YA Review: The Dark Days Club

Preparing for one's society debut is stressful for any young English woman of the Regency era, but 18-year-old Lady Helen Wrexhall is more nervous than most. Her late mother, Lady Catherine, was a notorious traitor to King George III; her dreadful, misogynistic uncle is eager to marry off his tainted niece quickly; and her body has been flooded by an "unseemly vigor" that makes it even harder than usual to concentrate on the work of finding a husband.

That heightened energy and other powers--such as an unnatural dexterity and the ability to read facial expressions accurately--recently have become more bothersome to Lady Helen, leaving her to feel she's inherited some of that "bad blood" from her allegedly fiendish mother. It is the Earl of Carlston, her disgraced distant cousin, a "handsome but repellent" man with "dark shark eyes," who tells her the truth about who and what she is.
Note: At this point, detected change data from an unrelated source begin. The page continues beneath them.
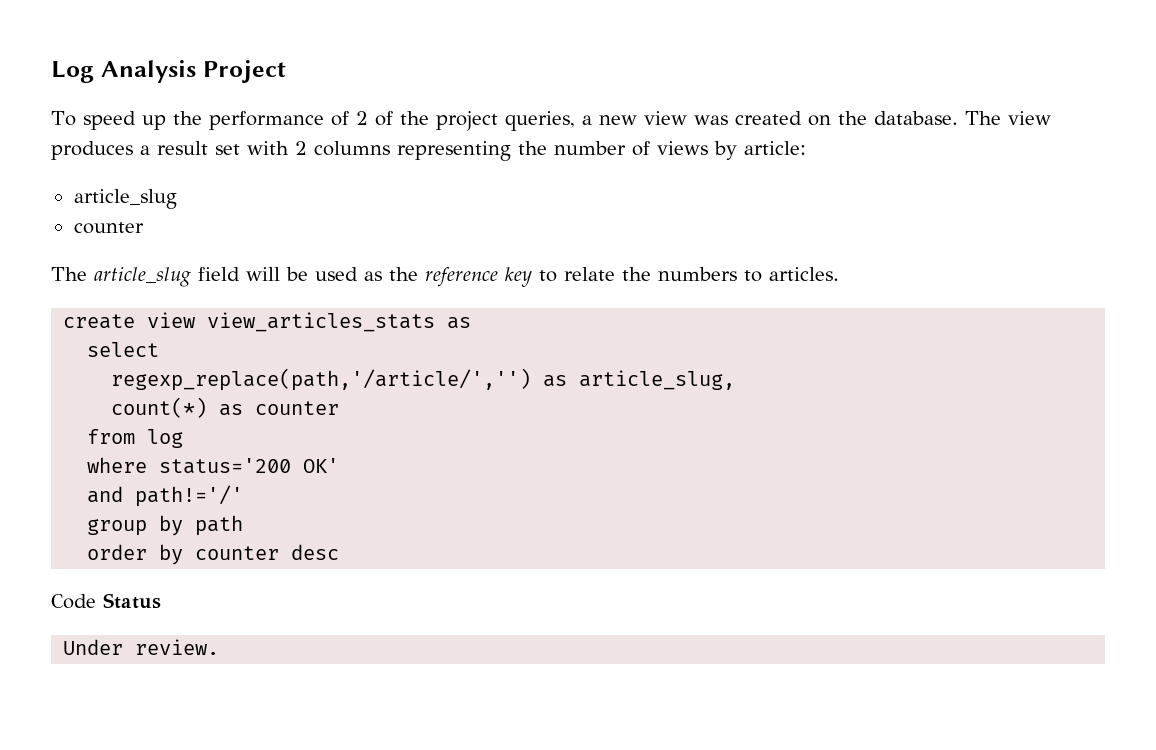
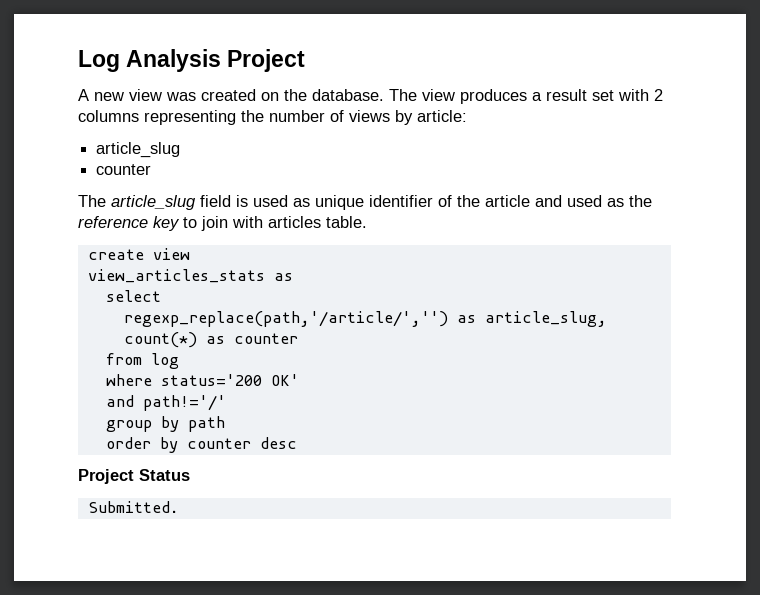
- To speed up the performance of 2 of the project queries, a new view was created on the database.
+ A new view was created on the database.
- The article_slug field will be used as the reference key to relate the numbers to articles.
+ The article_slug field is used as unique identifier of the article and used as the reference key to join with articles table.
- create view view_articles_stats as
+ create view
+ view_articles_stats as
- Code Status
+ Project Status
- Under review.
+ Submitted.

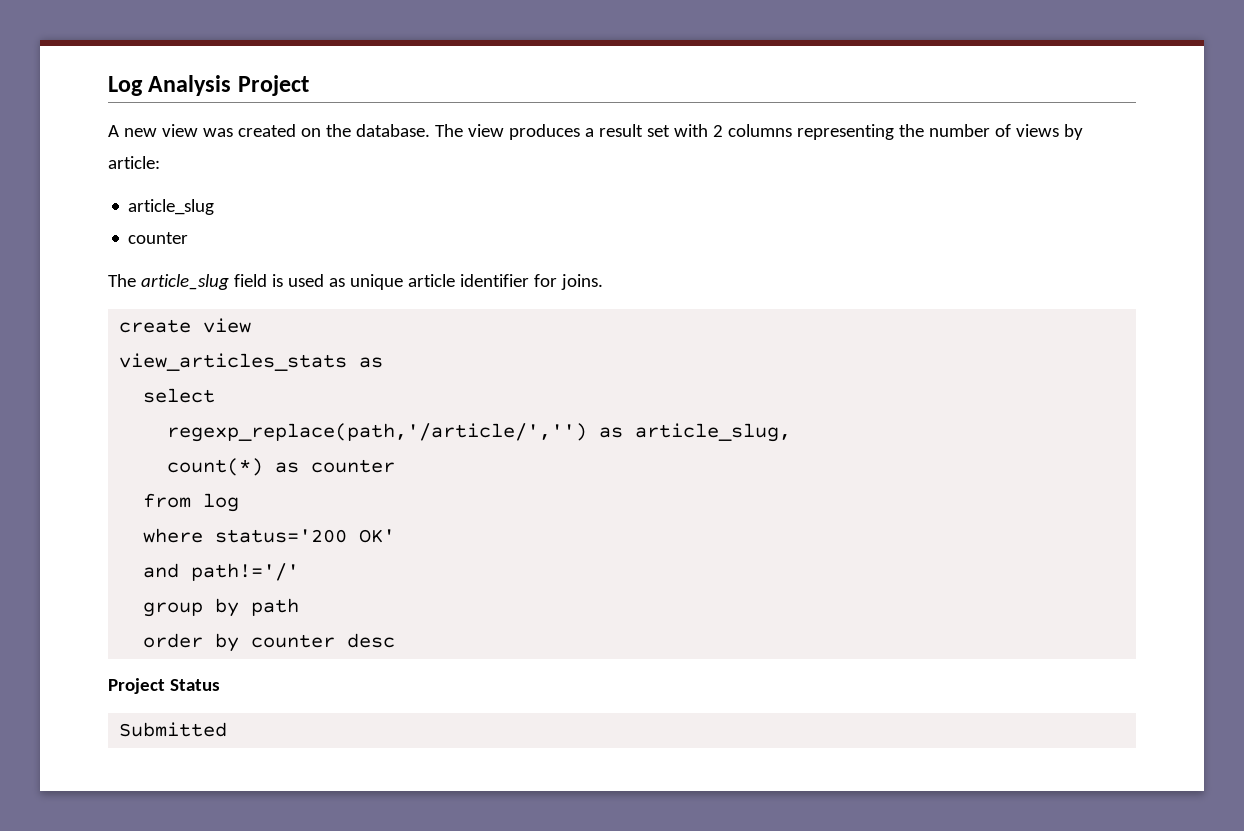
- The article_slug field is used as unique identifier of the article and used as the reference key to join with articles table.
+ The article_slug field is used as unique article identifier for joins.
- Submitted.
+ Submitted

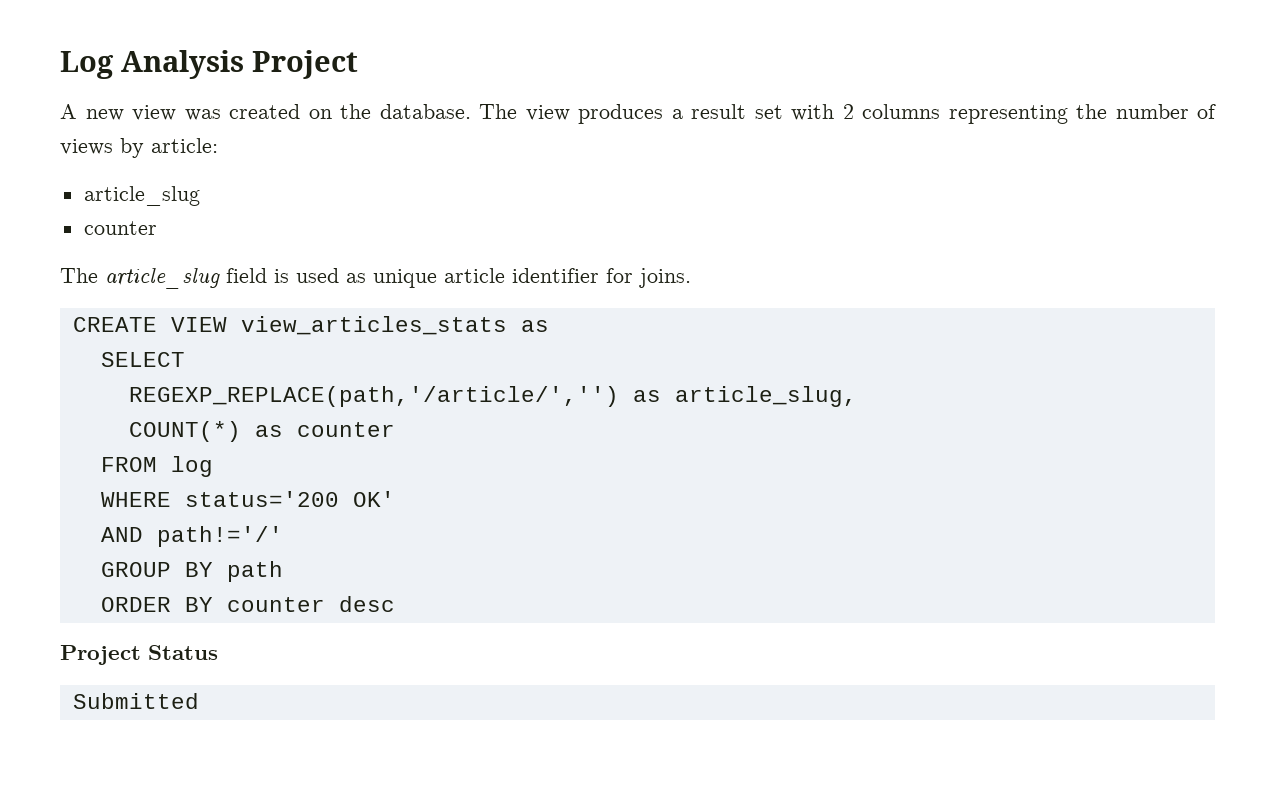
- create view
- view_articles_stats as
+ CREATE VIEW view_articles_stats as
- select
- regexp_replace(path,'/article/','') as article_slug,
+ SELECT
+ REGEXP_REPLACE(path,'/article/','') as article_slug,
- count(*) as counter
+ COUNT(*) as counter
- from log
+ FROM log
- where status='200 OK'
+ WHERE status='200 OK'
- and path!='/'
+ AND path!='/'
- group by path
+ GROUP BY path
- order by counter desc
+ ORDER BY counter desc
She is a Reclaimer, just as her mother was, one of eight in England who has the talents to identify and destroy Deceivers, the thousands of supernatural, tentacled creatures who disguise themselves, colonize human bodies "at all levels of society" and harvest the life-force of humans to survive.

This revelation is terrifying for Helen, who knows her "duty is to marry, not fight demons": "Her whole world had shifted beneath her feet. What had once been solid ground was now a chasm of endless questions and fear." Soon, Helen is pulled into the work of the Dark Days Club (a shadow group to the city detectives called the Bow Street Runners) that fights Deceivers. Life as she knows it will never be "safe and happy and normal" again, and any future she might have imagined with the amiable Duke of Selburn who is courting her suddenly feels untenable, particularly since she finds herself reluctantly, powerfully attracted to her fellow Reclaimer Lord Carlston. Ultimately, Helen must choose between a life of excitement and danger, or the more settled life she was groomed for.

Australian author Alison Goodman (Eon; Eona) has already proven her talent for world-building in several beloved fantasy novels, and in The Dark Days Club, she brings the same meticulous craft to her exploration of the historical and the supernatural. Her vivid descriptions of the clothing, society and conversation of 1812 London would perfectly recall Georgette Heyer, if Heyer had written dark fantasy. The blossoming of romance in the book is like a happy surprise wrapped up in a beautiful box, and will no doubt thrill adult fans of Regency romances as much as it will teens. Though the romance is tamer than, say, Sarah MacLean's books, it still smolders. Lady Helen's adventure has just begun, and as it ends with the hint of grave danger to come, readers will be eager for the next installment. --Stephanie Anderson, assistant director for public services, Darien Library (Conn.)

Shelf Talker: Alison Goodman's spectacular young adult novel set in the 19th-century court of England's King George III will delight fantasy readers and fans of Regency romance alike.